# Looking for a little guidence on some Tax filing questions please



## Clinton (Feb 18, 2014)

Hello everyone! I am going to try to give as much information as I can without getting to detailed..for the obvious reasons.

Short and sweet..I'm VERY lost and could use little push in the right direction. This is my 3rd year doing the family taxes. I used to pay an accountant a couple hundred to do them before but as money has been a bit more tight the last few years we cut out that as an expense'. I say that because I ask that any response to this please not include the obvious answer "hire an accountant". Thanks!

*The situation:*
The two prior years were very simple to file due to the only claims we had were our T4 and our rent on the ON-BEN form.In 2013 that all changed dramatically. Both My wife and I were promoted at our jobs and both our children decided to get enrolled in out of school activities which we paid for. We had quite a few medical expenses and since we work more hours we also had some child care expenses .In October 2013 I started a small home based business that had only start up cost and no income as of December. I have my own dedicated office space in my house for it.

*The Questions:*
So I already know what forms and the proper boxes I need to fill out for the most part. After I filled out our forms using turbotax online it told me that i shouldn't claim my medical expenses because it exceed the limit of my allowed expenses.
Also i did not claim my business expenses/loss either. Can I share those with my spouse?

Can both my wife and I claim the kids as dependents and share the expenses? ex. I claim child care and she claims the medical?

What is the difference between claiming common law and linking our tax returns and claiming common law and not linking tax returns? Also, if I already linked the previous years returns can I not link them this year?

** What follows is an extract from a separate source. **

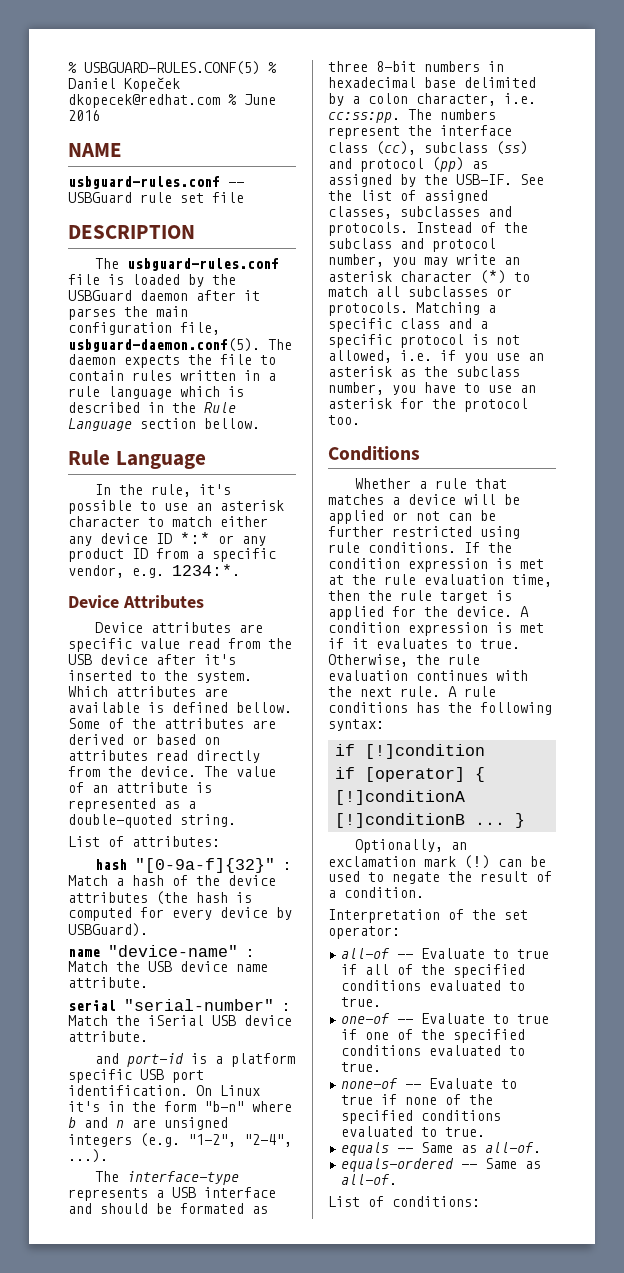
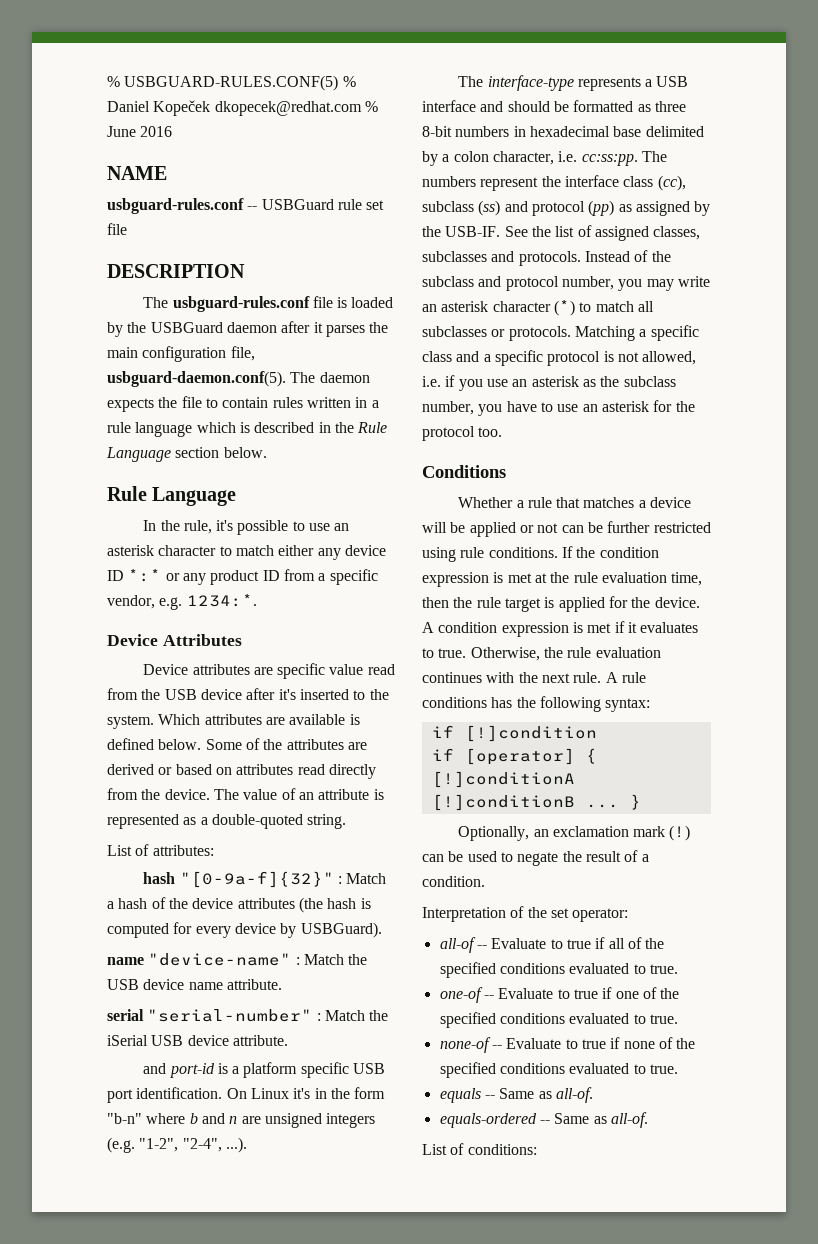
[204,418,260,429] bellow. -> [223,447,267,458] below.
[236,702,292,713] bellow. -> [158,739,202,750] below.
[180,1203,244,1214] formated -> [573,100,634,112] formatted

I ask these questions because I did it both ways for curiosity and I came up with a way better return when I didn't link our returns but still claimed common-law.

Anyways that's all for now. Any advice is greatly appreciated!
Thanks!!!


----------



## Spudd (Oct 11, 2011)

The medical expenses should be claimed by the lower income spouse. If they are below a threshold (I think it's around 2k or 3% of your income, whichever is less) then they won't be claimable.

If it is your own business then you cannot share it with your spouse, it will go on your own tax return. You can deduct the expenses and the portion of the home expenses related to the office. 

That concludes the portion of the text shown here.